[DATASET RECORDS — start]

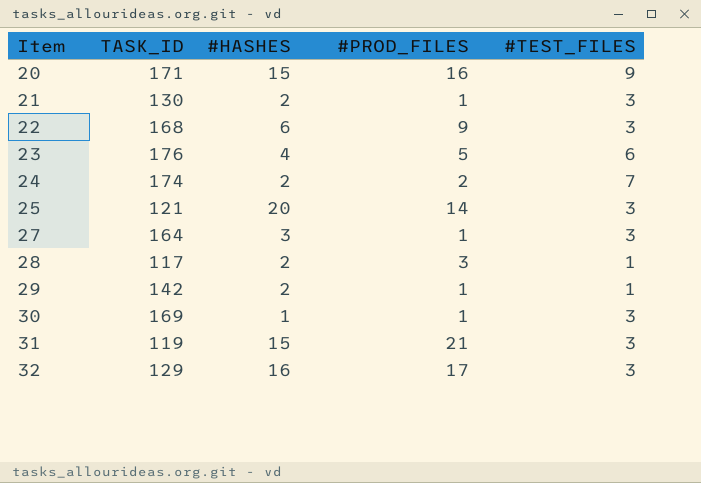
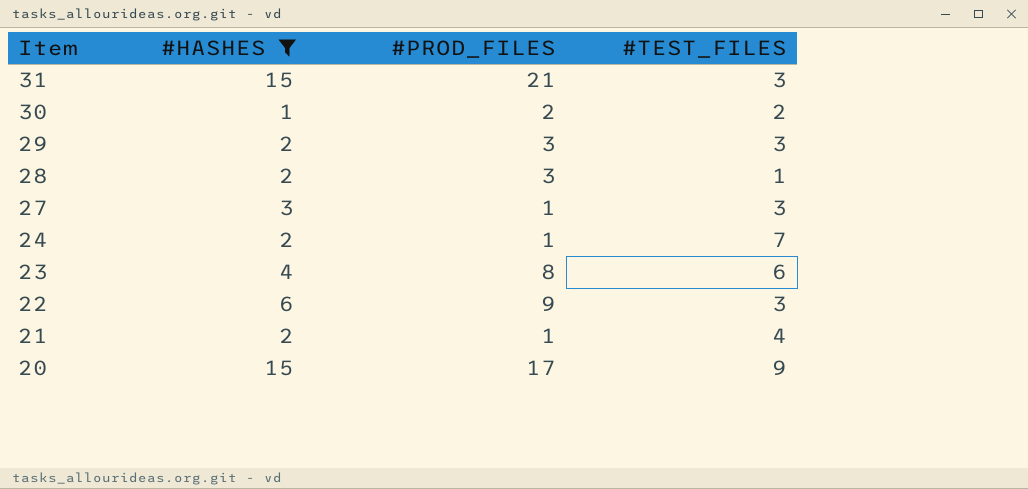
filter: none -> #HASHES <= 15
row order: Item ascending -> Item descending
column TASK_ID | position: 2 -> none
30 | #PROD_FILES: 1 -> 2
30 | #TEST_FILES: 3 -> 2
29 | #PROD_FILES: 1 -> 3
29 | #TEST_FILES: 1 -> 3
24 | #PROD_FILES: 2 -> 1
23 | #PROD_FILES: 5 -> 8
21 | #TEST_FILES: 3 -> 4
20 | #PROD_FILES: 16 -> 17

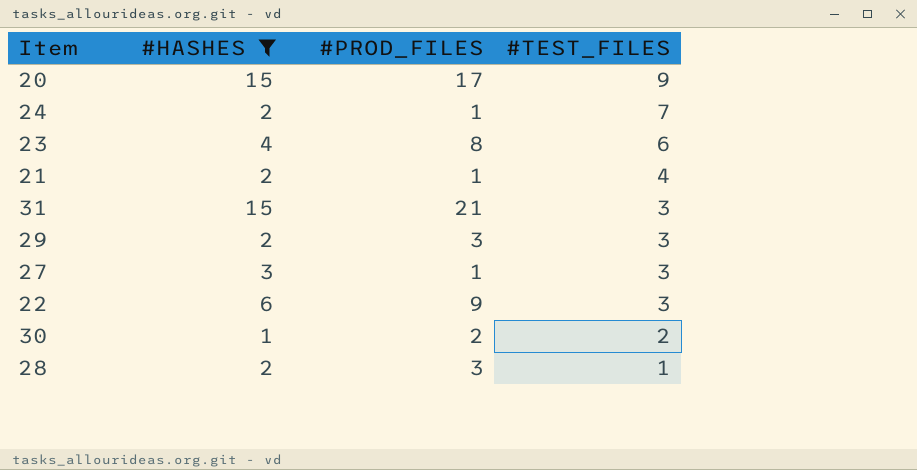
row order: Item descending -> #TEST_FILES descending

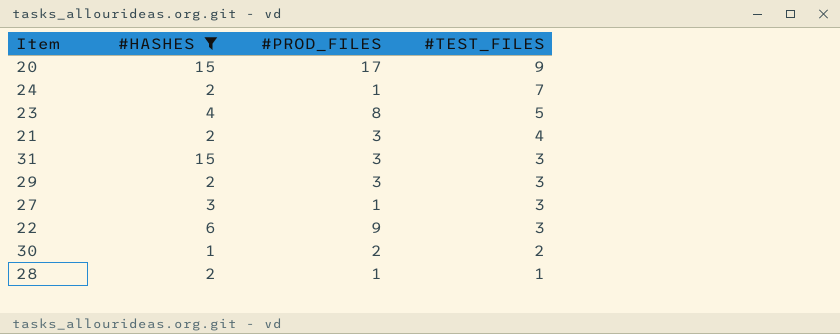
23 | #TEST_FILES: 6 -> 5
21 | #PROD_FILES: 1 -> 3
31 | #PROD_FILES: 21 -> 3
28 | #PROD_FILES: 3 -> 1

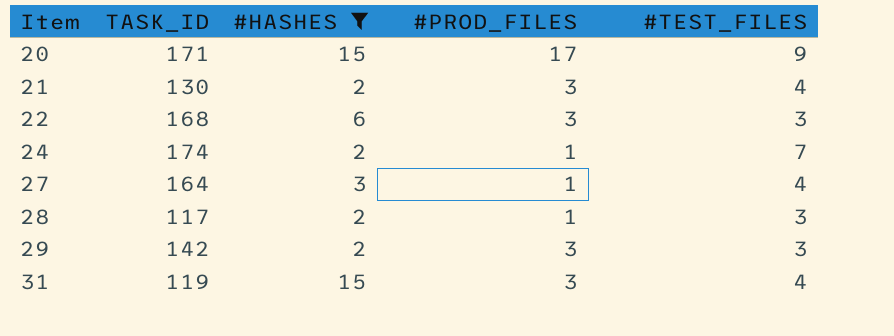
row order: #TEST_FILES descending -> Item ascending
column TASK_ID | position: none -> 2
row 23: 4 | 8 | 5 -> none
row 30: 1 | 2 | 2 -> none
22 | #PROD_FILES: 9 -> 3
27 | #TEST_FILES: 3 -> 4
28 | #TEST_FILES: 1 -> 3
31 | #TEST_FILES: 3 -> 4

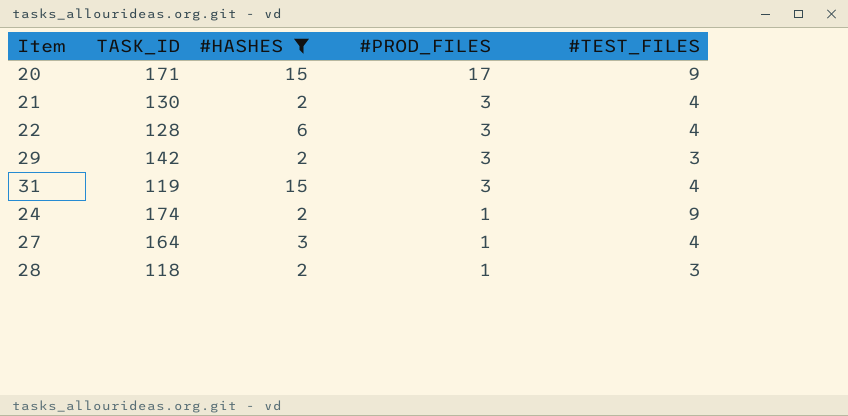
row order: Item ascending -> #PROD_FILES descending
22 | TASK_ID: 168 -> 128
22 | #TEST_FILES: 3 -> 4
24 | #TEST_FILES: 7 -> 9
28 | TASK_ID: 117 -> 118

[DATASET RECORDS — finish]

Of the records above, print only the lines from the one containing "31 | #PROD_FILES: 21 -> 3" through the one containing "27 | #TEST_FILES: 3 -> 4", inclusive and unaltered, leaving out pictures.

31 | #PROD_FILES: 21 -> 3
28 | #PROD_FILES: 3 -> 1

row order: #TEST_FILES descending -> Item ascending
column TASK_ID | position: none -> 2
row 23: 4 | 8 | 5 -> none
row 30: 1 | 2 | 2 -> none
22 | #PROD_FILES: 9 -> 3
27 | #TEST_FILES: 3 -> 4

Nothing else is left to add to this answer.